Hawaii, heavily reliant on tourism and benefiting from Japan's improving economy, has the lowest unemployment rate in the nation.

Cheney chided the Democrats by telling the crowd: "Some candidates may take Hawaii for granted -- President Bush and I take it seriously." Democrats dispatched Al Gore and Alexandra Kerry to Hawaii last Friday after Cheney announced his visit. They attended a high school concert in a working-class neighborhood in Honolulu. Both parties, with money to spend up until the end, have been buying advertising on local television stations.

The vice president made repeated appeals to Democrats and independents. "It doesn't matter which party you belong to, or who you have voted for in the past, we're asking for your support," he said.

He also geared his remarks to the heavy military presence on the island and in the crowd. "Our success in the war on terror is made possible by the men and women of our military," he said to thunderous applause.

Cheney's speech was interrupted by a protester who screamed, "Dick Cheney.

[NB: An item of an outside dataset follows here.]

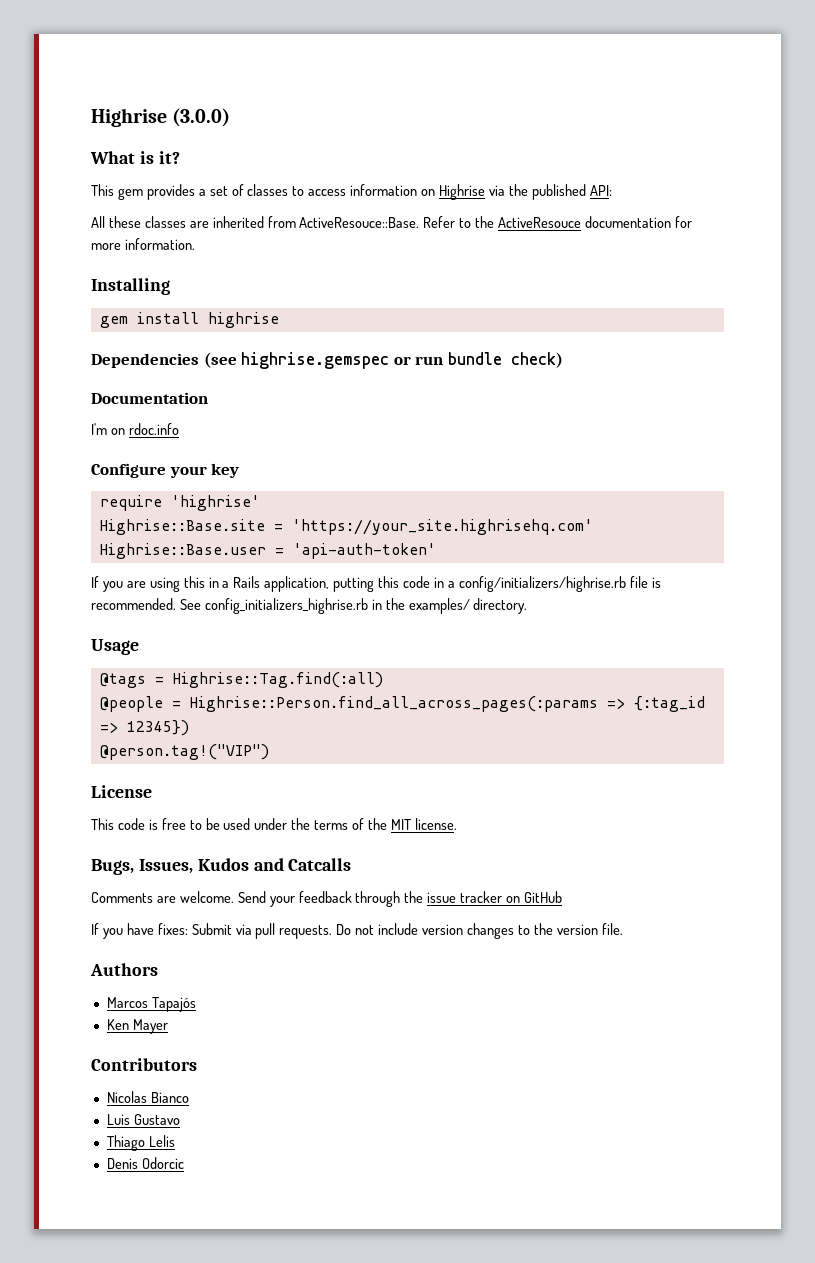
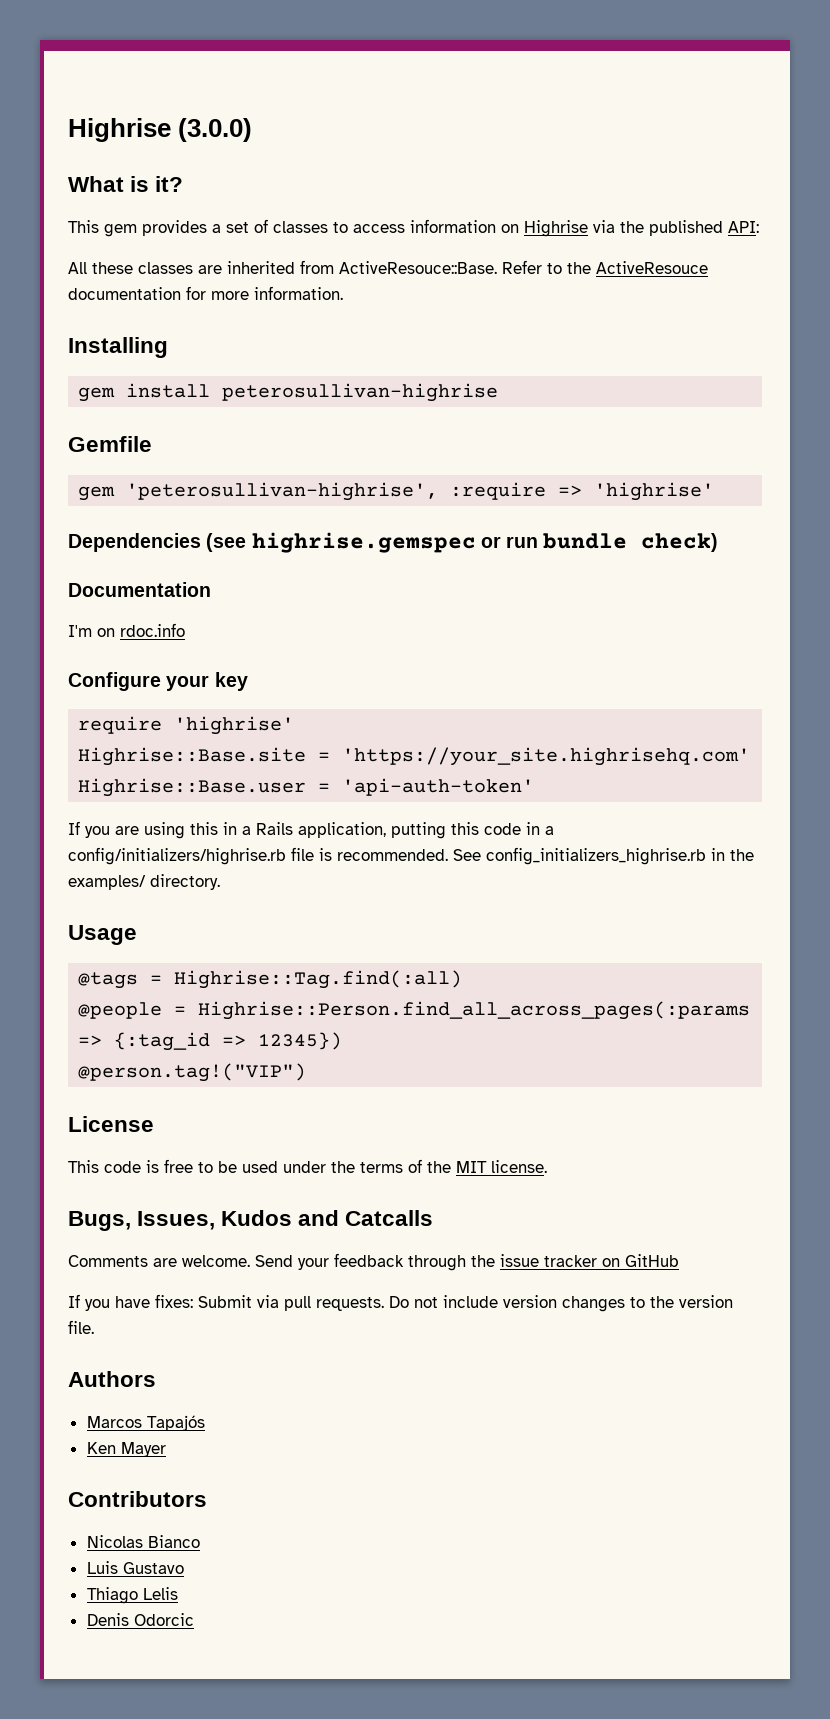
[207,312,279,328] highrise -> [222,383,499,402] [68,436,152,452] [78,482,715,501] peterosullivan-highrise // Gemfile // gem 'peterosullivan-highrise', :require => 'highrise'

In two days, you'll be retired!" The protester was quickly drowned out by others shouting, "Four more years!" Protesters also lined the motorcade route to the convention center and shouted in the dark at the vice president's passing limousine.

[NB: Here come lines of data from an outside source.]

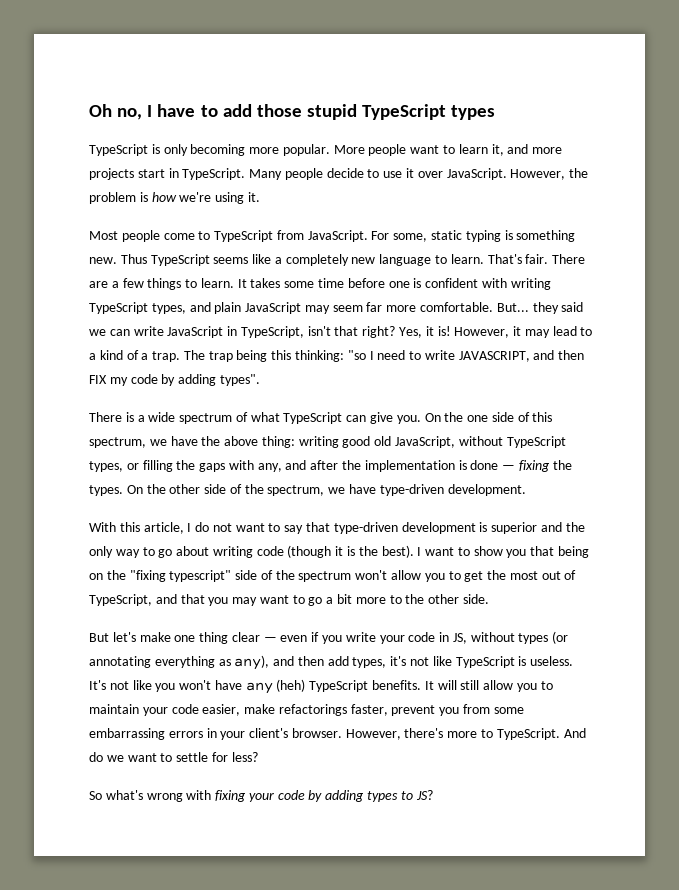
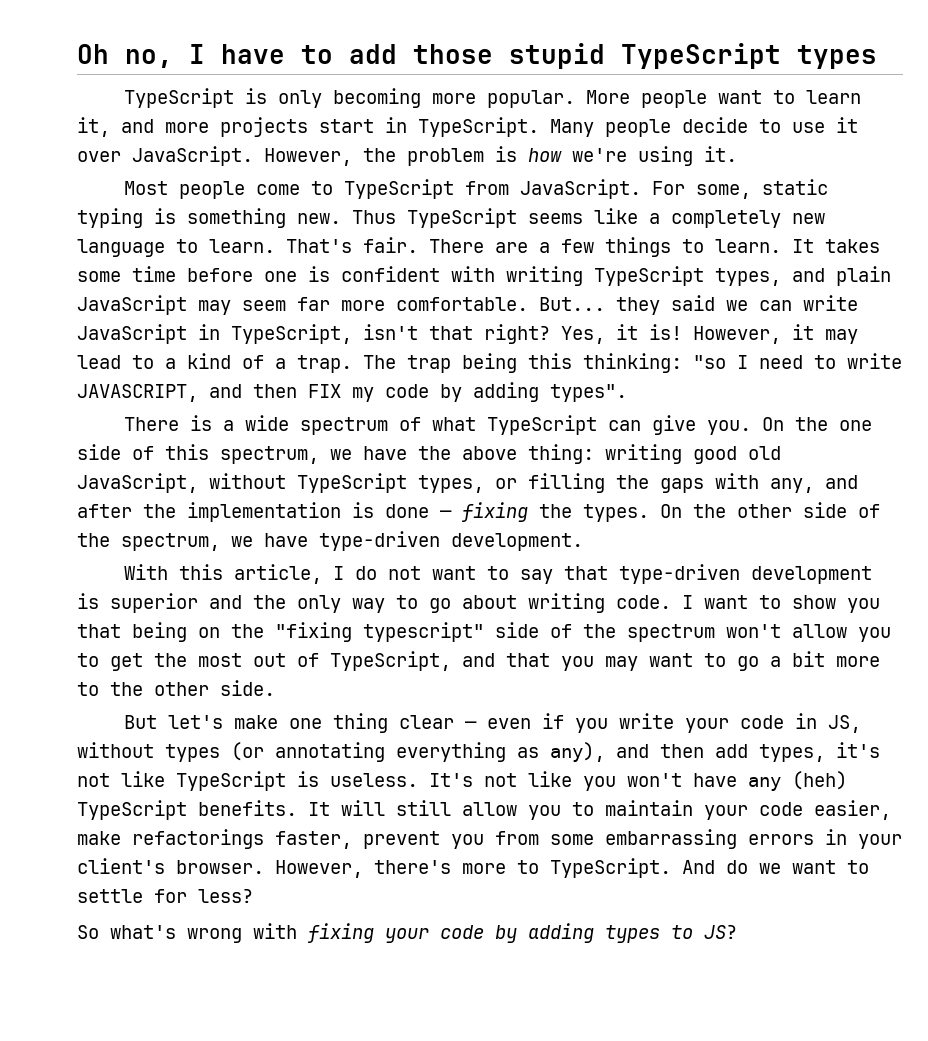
[256,545,414,558] code (though it is the best). -> [616,595,671,609] code.

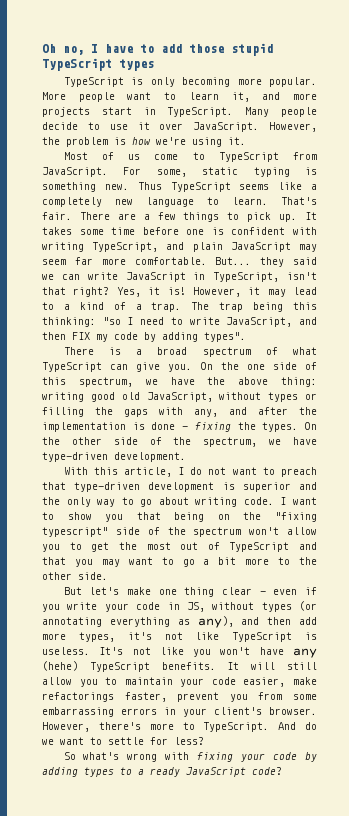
[178,181,245,199] people -> [101,152,141,160] of us
[715,239,781,253] learn. -> [247,212,298,222] pick up.
[594,266,781,286] TypeScript types, -> [92,242,159,252] TypeScript,
[77,384,198,402] JAVASCRIPT, -> [226,317,293,327] JavaScript,
[244,415,289,431] wide -> [157,347,188,355] broad
[297,473,484,493] TypeScript types, -> [268,392,299,402] types
[519,569,553,584] say -> [281,467,318,477] preach
[330,651,451,671] TypeScript, -> [229,542,290,552] TypeScript
(748, 751) none -> [42,633,66,640] more
[792,771,847,790] (heh) -> [42,661,78,671] (hehe)
[704,925,737,939] JS? -> [138,767,282,777] a ready JavaScript code?

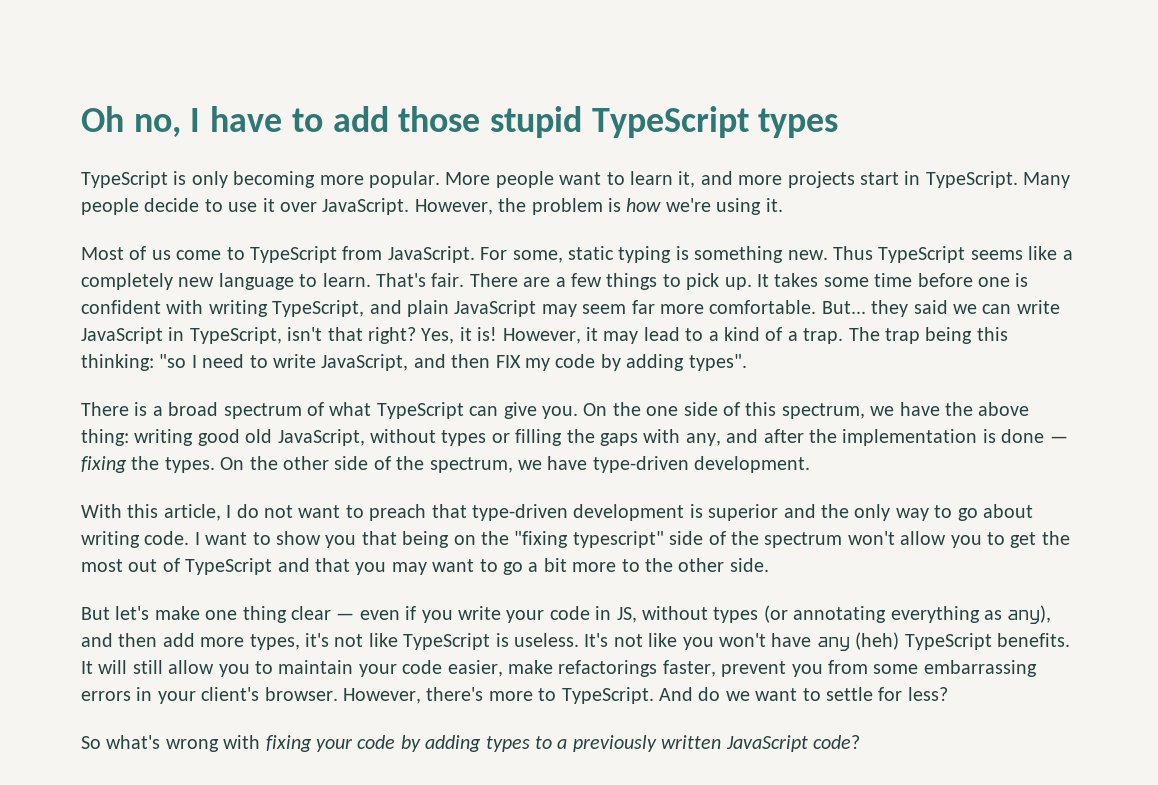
[42,661,78,671] (hehe) -> [855,632,900,650] (heh)
[150,767,180,777] ready -> [572,735,722,752] previously written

Cheney referred to Pearl Harbor, just a few miles away, drawing parallels between Dec. 7, 1941, and Sept. 11, 2001. He characterized John F. Kerry as an opportunist without core beliefs. "On vital matters of national security, Senator Kerry offers a record of weakness and a strategy of retreat," he said. "President Bush offers a record of steady purpose and resolute action and a strategy for victory."

After the rally, the vice president, his wife and his weary entourage got back on the plane for a six-hour ride to Colorado Springs, where they appeared at a rally Monday morning. Then it was on to Nevada for events in Las Vegas and Reno before heading to Jackson Hole, Wyo., where the Cheneys planned to vote Tuesday morning.

Vice President Cheney greets an enthusiastic Honolulu rally. "I was in the neighborhood and I thought I'd stop by and say aloha," he said.